Overseas mills in Turkey, the Indian subcontinent and even Mexico (a large buyer of Russian steel slabs) are scrambling to understand and work around the impacts of steel output interruptions in Ukraine and U.S. sanctions on Russia following that nation’s invasion of its neighbor.

Both the processor in the Midwest and the Southeast point to the ripple effects of the inability of Russian pig iron to make it to many of its former destinations. “The majority of open market pig iron comes from Ukraine and Russia,” the southeastern processor says. “Many rolling mills also counted on those two countries to provide billet and finished steel. This has shifted demand onto Turkey and other Mediterranean steel producers,” which leads to more scrap demand.

The processor also points out, however, that the overall disruption “has created an energy shortage that is having an impact on those same steel producers.”

In the third week of April, Davis Index is describing Turkish mill overseas scrap buying as “restrained.” The metals information service says in an April 20 news item, “Most mills [are] refraining from buying imported material or even bidding for material in anticipation of achieving lower prices [for] May and June shipments.”

As of April 20, the most recent HMS 1&2 bulk cargo booked FOB (freight on board) from the port of New York traded at $574.75 per ton, down 2.3 percent from the previous booking, according to Davis Index.

In the domestic economy, trade groups representing the nation’s largest users of steel have been remarking on the metal’s rising price throughout the pandemic recovery months of the past year and a half. They are among those who see a definite tie-in to larger concerns about inflation.
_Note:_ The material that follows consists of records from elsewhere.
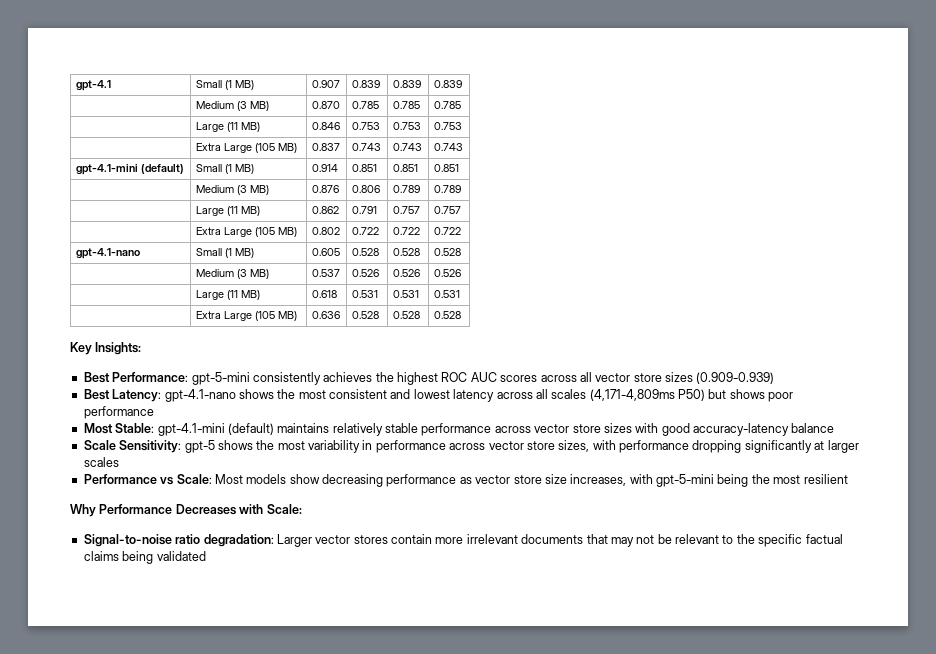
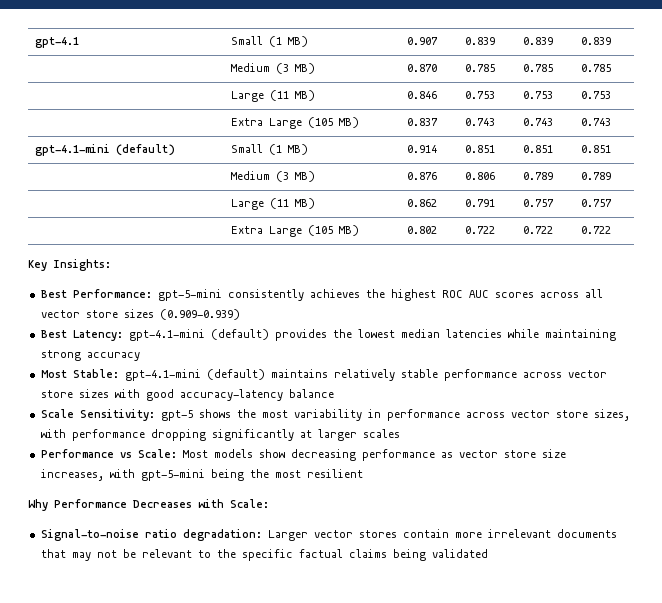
- gpt-4.1-nano | Small (1 MB) | 0.605 | 0.528 | 0.528 | 0.528
- | Medium (3 MB) | 0.537 | 0.526 | 0.526 | 0.526
- | Large (11 MB) | 0.618 | 0.531 | 0.531 | 0.531
- | Extra Large (105 MB) | 0.636 | 0.528 | 0.528 | 0.528
- Best Latency: gpt-4.1-nano shows the most consistent and lowest latency across all scales (4,171-4,809ms P50) but shows poor performance
+ Best Latency: gpt-4.1-mini (default) provides the lowest median latencies while maintaining strong accuracy

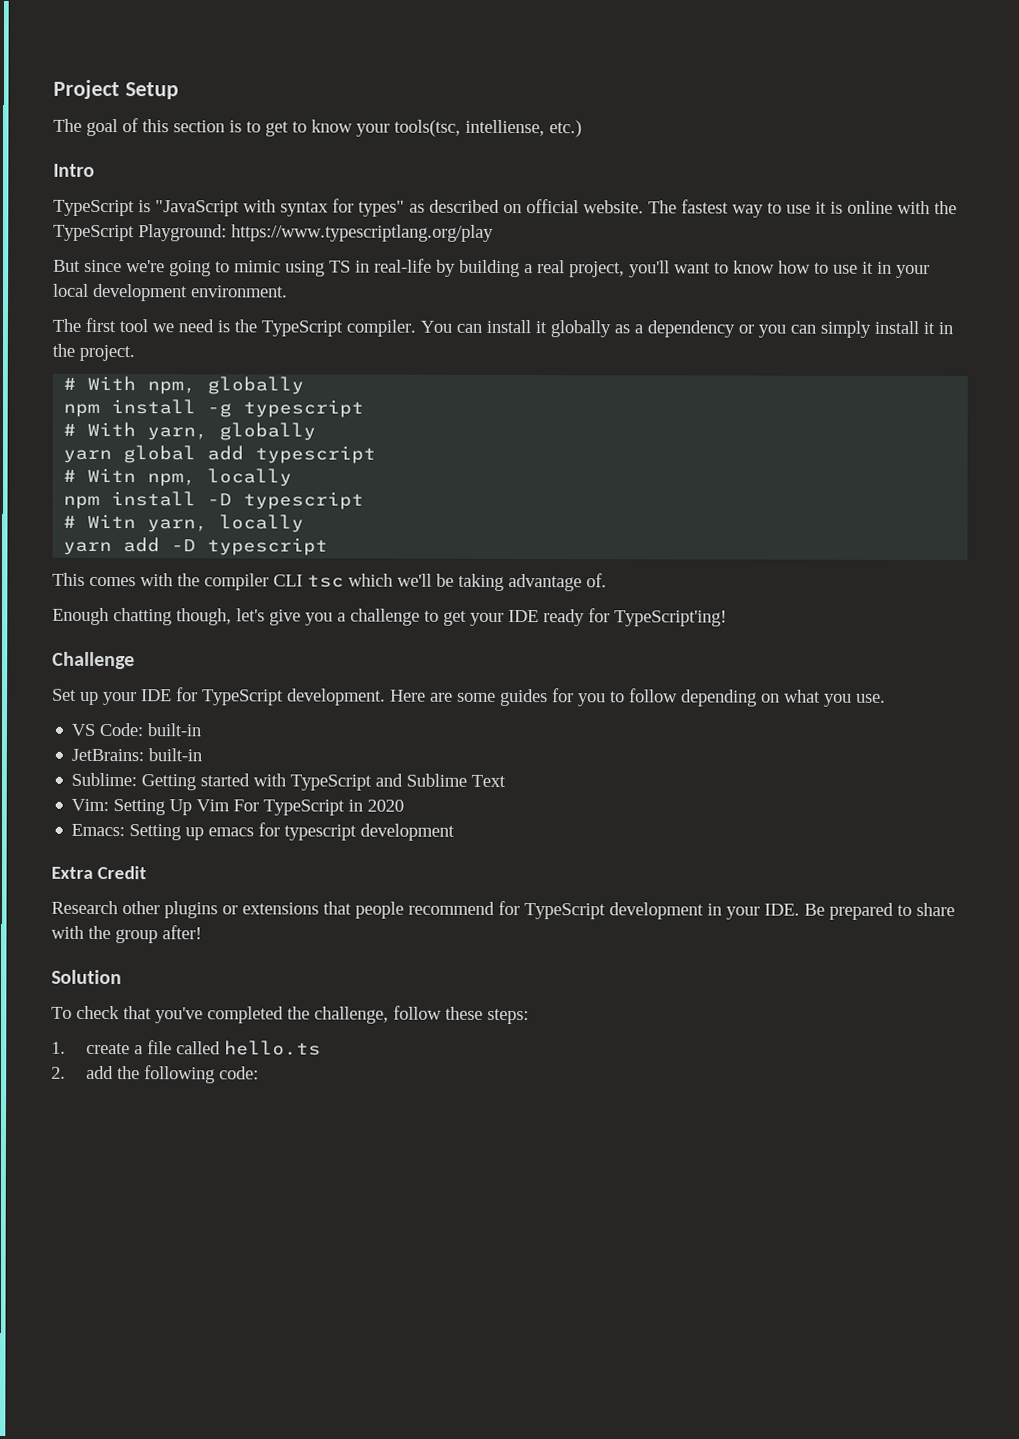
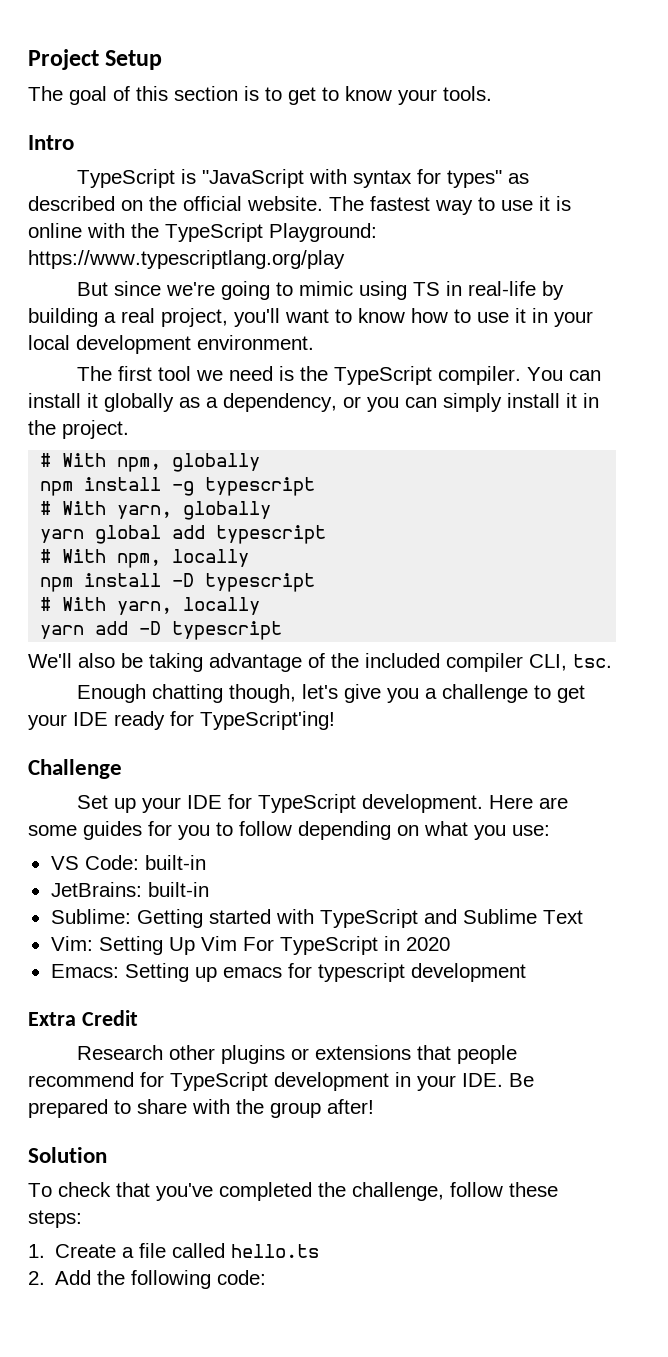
- The goal of this section is to get to know your tools(tsc, intelliense, etc.)
+ The goal of this section is to get to know your tools.
- TypeScript is "JavaScript with syntax for types" as described on official website.
+ TypeScript is "JavaScript with syntax for types" as described on the official website.
- You can install it globally as a dependency or you can simply install it in the project.
+ You can install it globally as a dependency, or you can simply install it in the project.
- # Witn npm, locally
+ # With npm, locally
- # Witn yarn, locally
+ # With yarn, locally
- This comes with the compiler CLI tsc which we'll be taking advantage of.
+ We'll also be taking advantage of the included compiler CLI, tsc.
- Here are some guides for you to follow depending on what you use.
+ Here are some guides for you to follow depending on what you use:
- 1. create a file called hello.ts
+ 1. Create a file called hello.ts
- 2. add the following code:
+ 2. Add the following code:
In an early April blog post, John G. Murphy of the Washington-based U.S. Chamber of Commerce says that group’s 2018 prediction that steel tariffs imposed then would “directly harm American manufacturers” were on target. “All of that came to pass,” writes Murphy.

Advocating further rollbacks on Section 232 tariffs, Murphy states, “In addition to these soaring prices, analysts say widespread steel shortages loom. Steel-consuming industries represent about half of all U.S. manufacturers.”

A 2021 comment from Cleveland-Cliffs CEO Lourenco Goncalves could serve as a rejoinder from the steel industry. He said it was about time that “a ton of steel is worth more than a ton of bananas.”